Mollie Gupta

Mollie Gupta

I am deeply passionate about British Agriculture and our food system. I believe food connects us all, and that food and farming is core to our identities, cultures, communities and wellbeing. Our food system is also one of our primary, but often hidden, relationships with nature. In the past this relationship has often been extractive, but I truly believe our food and farming system is, and needs to be, part of the solution.

I've have experience across bananas, soybeans, palm oil, insect farming, and now I am excited to be working on seaweed farming - a budding example of moving from extractive to regenerative production. In my current role at WWF, I am leading a programme of work seeking to support seaweed farming specifically in the UK. In previous roles, I’ve worked on addressing the UK’s overseas commodity footprint with major UK retailers, supported innovation in animal feed and feed proteins, and contributed to WWF campaigning around removing deforestation and habitat conversion from farming.

It’s an absolute privilege to be a Nuffield Scholar and I am excited to be part of the 2024 cohort. I extend a huge thank you to the Richard Lawes Foundation for their sponsorship.

1. How do we move British seaweed farming to commercial scale and reach its full potential?

Study Overview

The UK has an exciting form of farming developing – seaweed farming. As well as highly productive and low input, seaweed farming offers a powerful nature-based solution to tackle the increasingly urgent climate and nature crises. It could improve coastal pollution, support biodiversity recovery, and provide meaningful employment. Even better, many seaweed products could support wider British agriculture to decarbonise, restore soils, and improve animal feeds. With cool and nutrient abundant seas, and a community of passionate and entrepreneurial seaweed farmers, the UK has a promising offer.

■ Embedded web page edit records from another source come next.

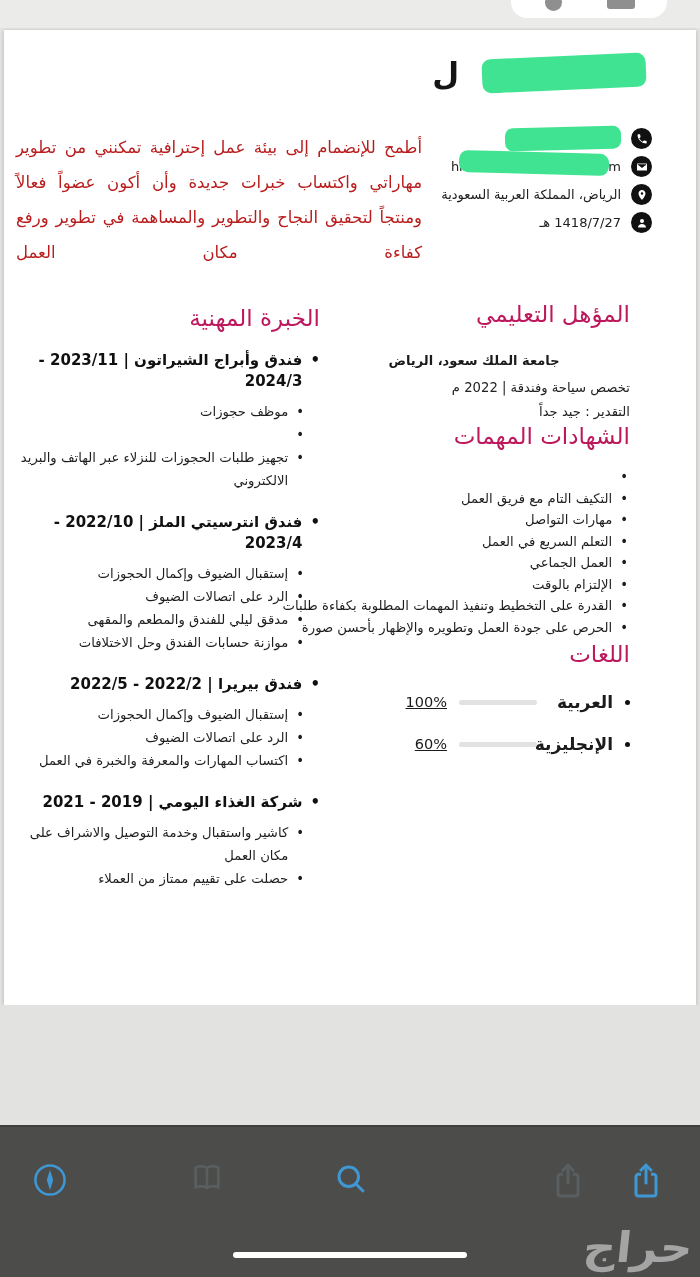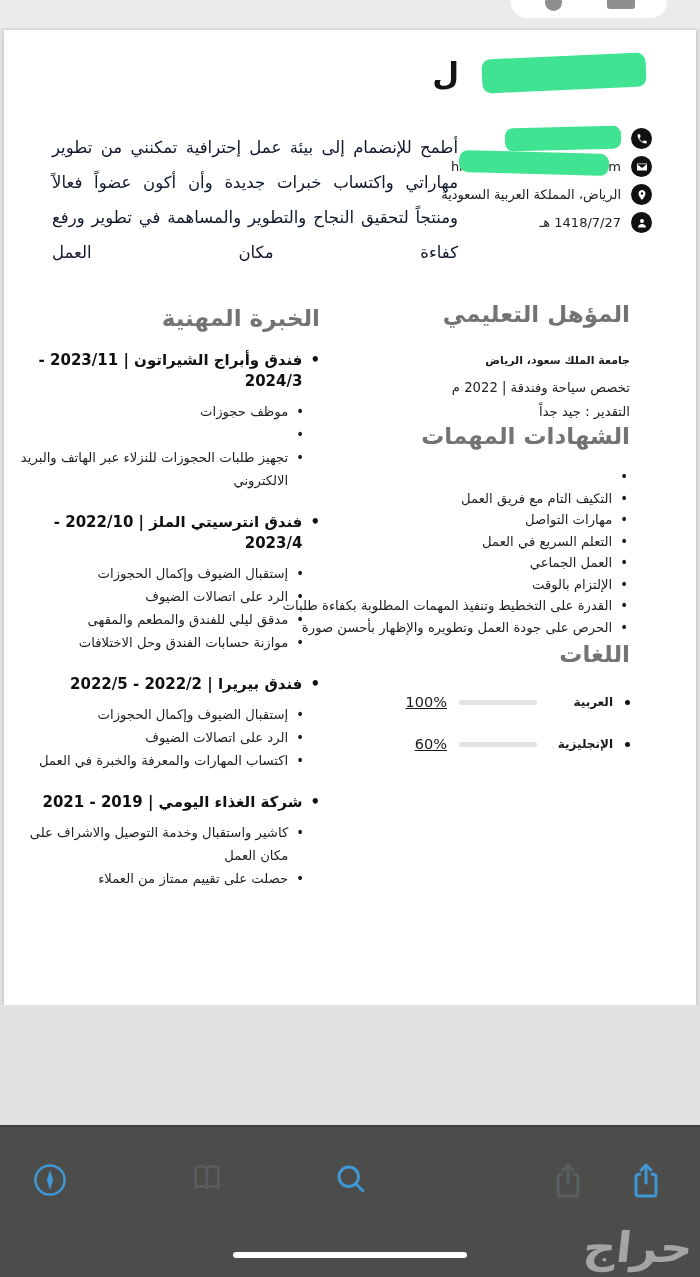"أطمح للإنضمام إلى بيئة عمل" .objective { color: #0f172a -> #b91c1c; margin-left: 36px -> none }
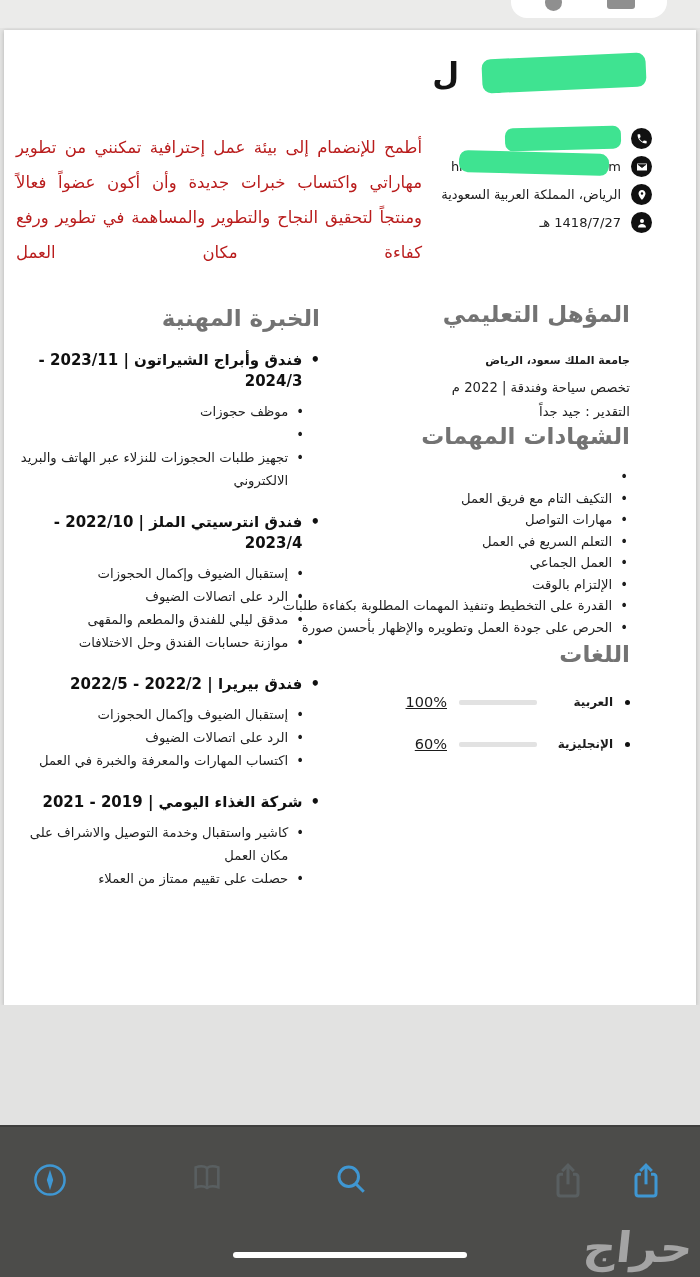"الخبرة المهنية" h2.sec { color: #737373 -> #be185d; font-weight: 700 -> 400 }
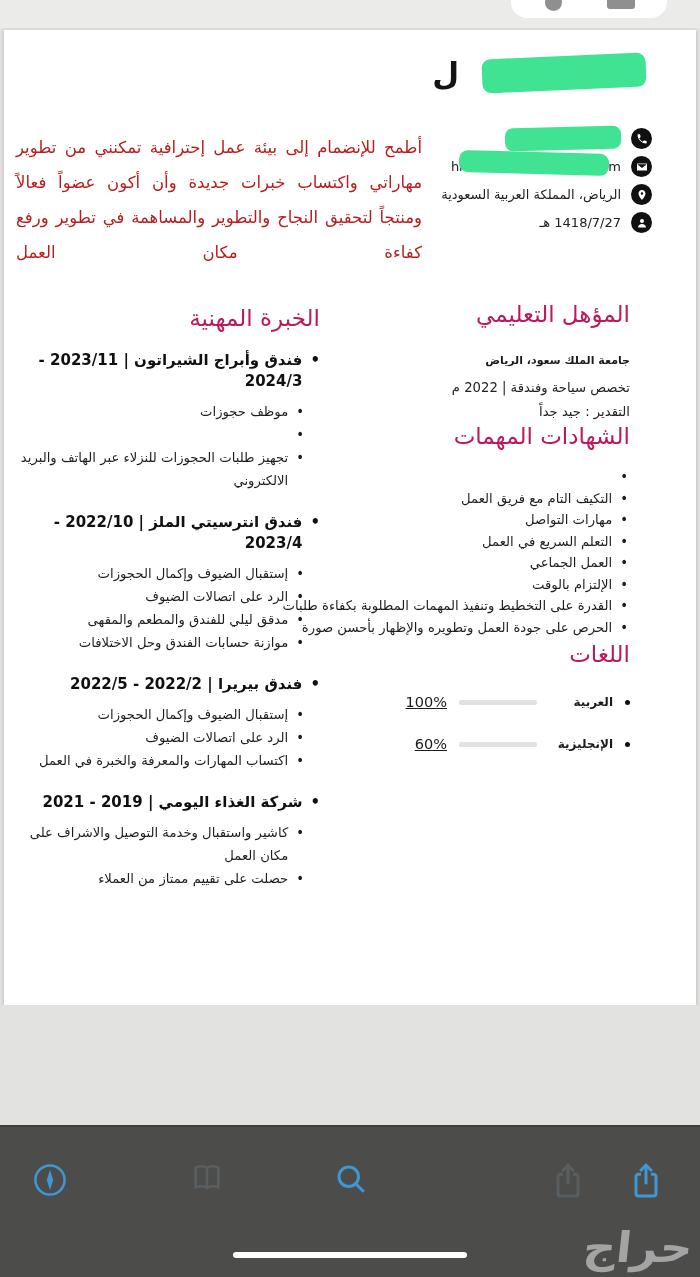"جامعة الملك سعود، الرياض" .edu-uni { font-size: 11px -> 13px; text-align: none -> center }
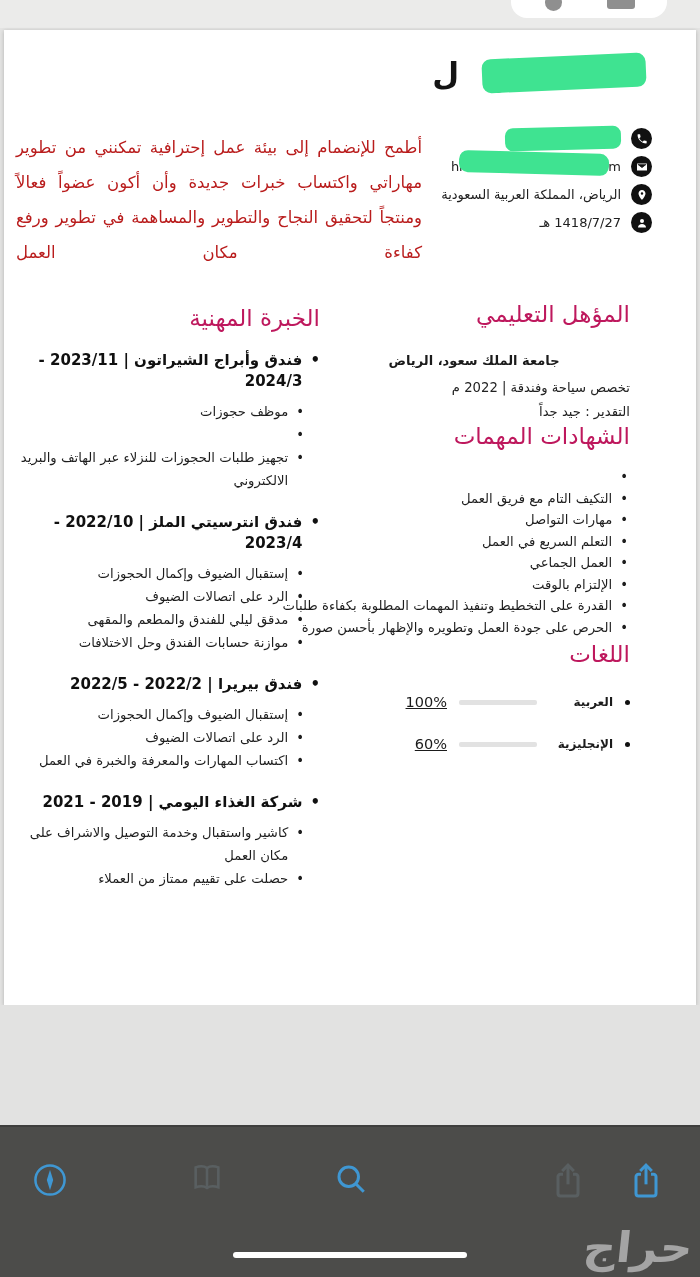"العربية" .lang-name { font-size: 12px -> 17px }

However, British seaweed farming is being prevented from reaching it’s full potential. It’s difficult to aggregate and process large volumes and there are challenges around finance at the farm level. It is difficult to get investment while at early stage, and there's a lack of innovative financing that could reward seaweed farmers for the value of the water and biodiversity improvement provided. In my project, exploring how British seaweed farming can be moved to commercial scale, I will visit countries further along their seaweed journey, exploring the exciting technical innovations, partnerships, and social and environmental planning that has enabled scale up.